Ambassadors - South West
We've had another very good year and a special thank you from me and everyone at National Training Awards. The good news is that numbers are up on last year with a 6% increase UK wide. We have had 44 entries in the South West and hoping that we can build on the success of last year with 3 outright Winners of the Year from the region.
The team in London have worked incredibly hard and it is a great credit to everyone involved that we have done so well nationally despite the economic climate. Now the real work begins as the Assessors all start to score the entries and then it will be the Judges who work hard in June and July to make the final decisions. I hope you will be able to come to the Regional Ceremony in the autumn; it would be great to see you there to celebrate our new clutch of winners.

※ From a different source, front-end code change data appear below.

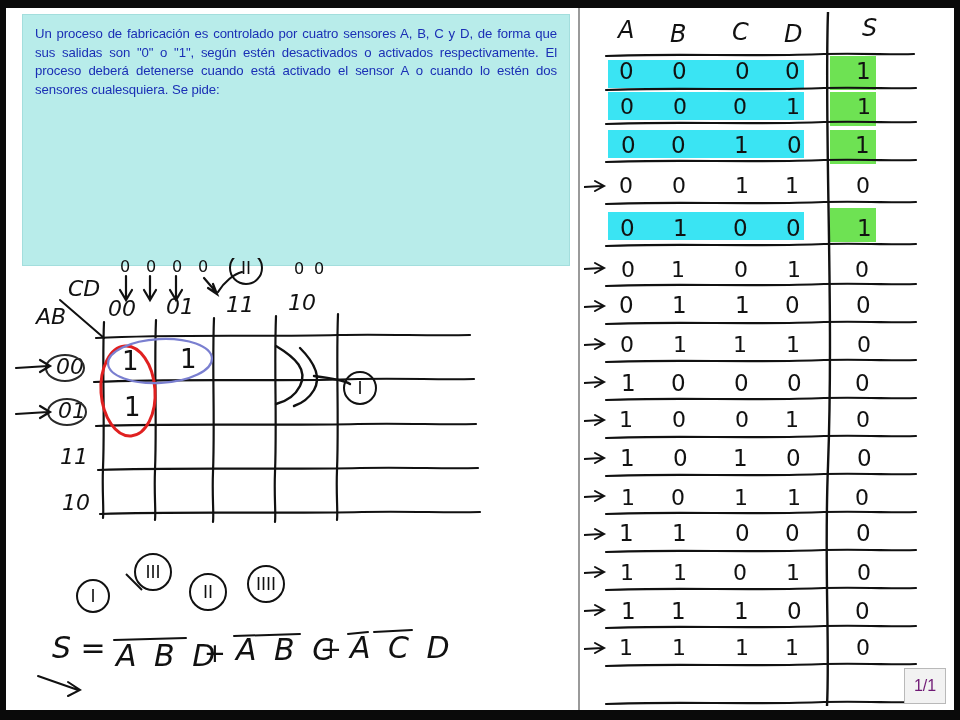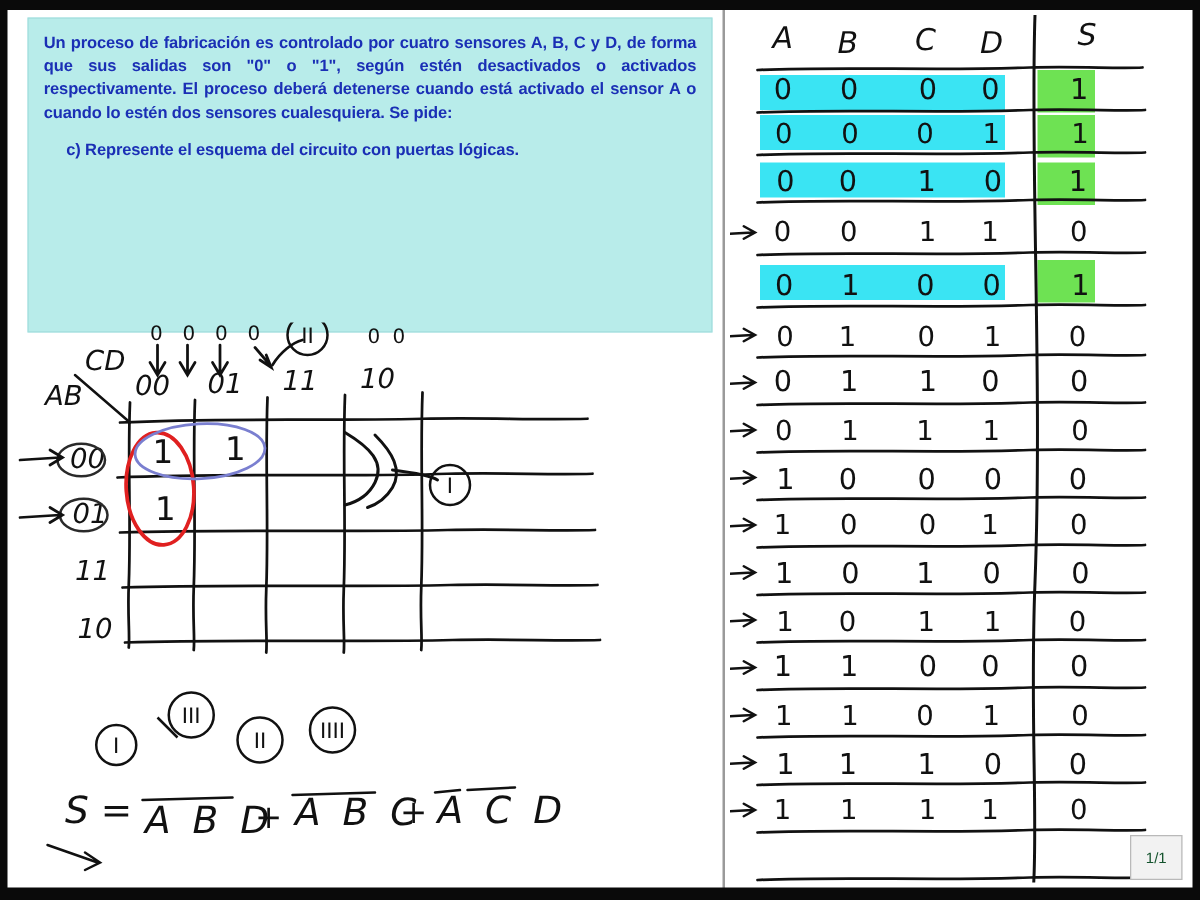--- a/index.html
+++ b/index.html
@@ -33,7 +33,7 @@
     color:#1a2fb5;
     font-size:13.2px;
     line-height:18.5px;
-    font-weight:bold;
+    font-weight:normal;
     letter-spacing:-0.1px;
   }
   #statement .intro{

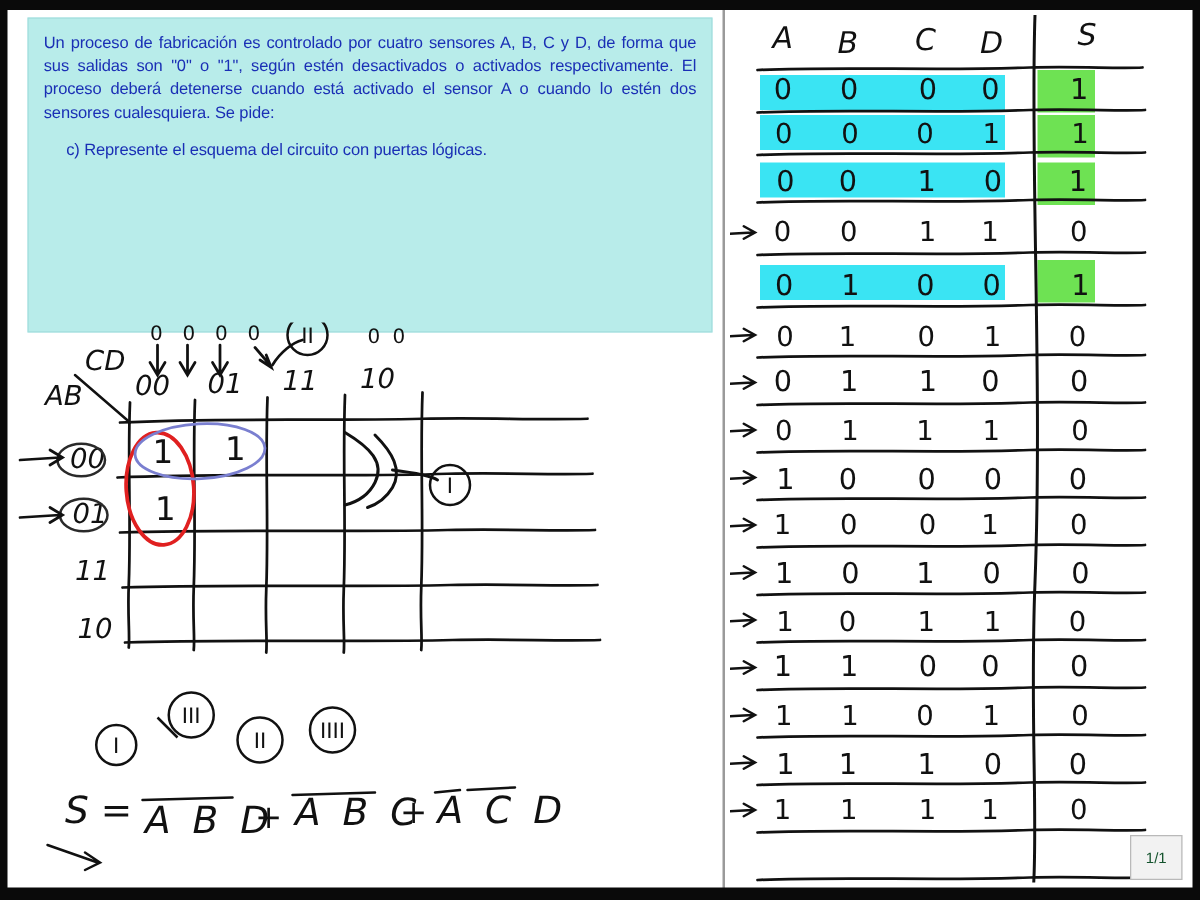--- a/index.html
+++ b/index.html
@@ -76,7 +76,6 @@
 
   <div id="statement">
     <p class="intro">Un  proceso de fabricación es controlado por cuatro sensores A, B, C y D, de forma que sus salidas son "0" o "1", según estén desactivados o activados respectivamente. El proceso deberá detenerse cuando está activado el sensor A o cuando lo estén dos sensores cualesquiera. Se pide:</p>
-    <p class="item">c)  Represente el esquema del circuito con puertas lógicas.</p>
   </div>
 
   <div id="divider"></div>

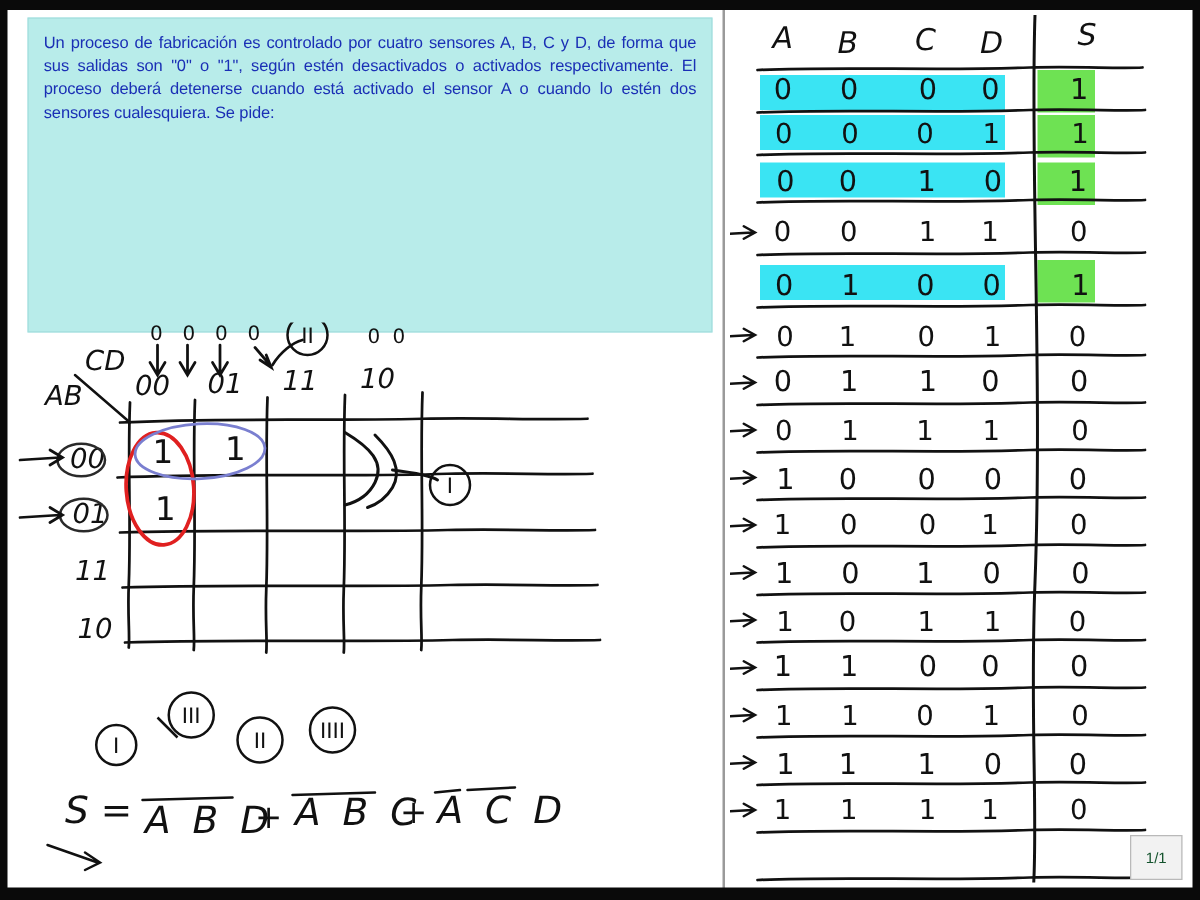--- a/index.html
+++ b/index.html
@@ -64,8 +64,8 @@
     width:40px;height:34px;
     background:#f2f2f2;
     border:1px solid #b9b9b9;
-    color:#14532d;
-    font-size:12px;
+    color:#701a75;
+    font-size:16px;
     display:flex;align-items:center;justify-content:center;
   }
 </style>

A special thank you to all the regional sponsors, Ambassadors and stakeholders who featured NTA in many of their newsletters up and down the region this year. I am sure that will have had a very positive effect in keeping our name and the Awards in the forefront of people's minds. Although the majority of this year's Ambassador activity has now come to a close, it will resume again in the autumn in readiness for next year's competition.
If you are in touch with potential entrants or identify anyone who has a scheme worthy of entry at any time, please keep talking to them about NTA! It helps to do this what ever the time of year, as some entrants even now say that they considered entering for a couple of years before they did anything, so we mustn't assume that speaking to someone only once will be successful, we need to keep mentioning it.
Thanks.
NTA Regional Award Winner, Large
Employer;
Land Registry
Training Managers to Lead Through
Change
Land Registry managers are better equipped to lead staff through a time of change following major investment in their development.
The 7,000 strong executive agency and trading fund is a state monopoly with a statutory service to register land. Its mission is "to provide the world's best service for securely registering ownership of land and facilitating property transactions." Its trading fund status is continually reviewed by the Government and Land Registry must improve its performance continually. Traditionally performance was measured through the success of initiatives to streamline processes and introduce technological advance. However, the changes that came with such advances brought additional challenges for managers.
Land Registry had a historical tendency to make management development less of a priority than other business needs and as a result, managers were unskilled to lead in this changing environment. Staff surveys reflected a lack of manager support and failings in the management of poor performers, while an increased number of grievances were taken to a senior level. At the same time, employment legislation was growing more complex, and there was an increasingly litigious culture.
In September 2007, the Directing Board recognised there was an urgent need to take action ahead of a major organisational change to centralise the agency's HR function. Training was needed that would enable managers to develop a base line level of knowledge and skills, take appropriate responsibility, be consistent, follow and share best practice and build manager communities. That training would be best achieved if the 1,100 managers took part in two two-day core training workshops, forming the basis of the Developing Management Capability (DMC) programme.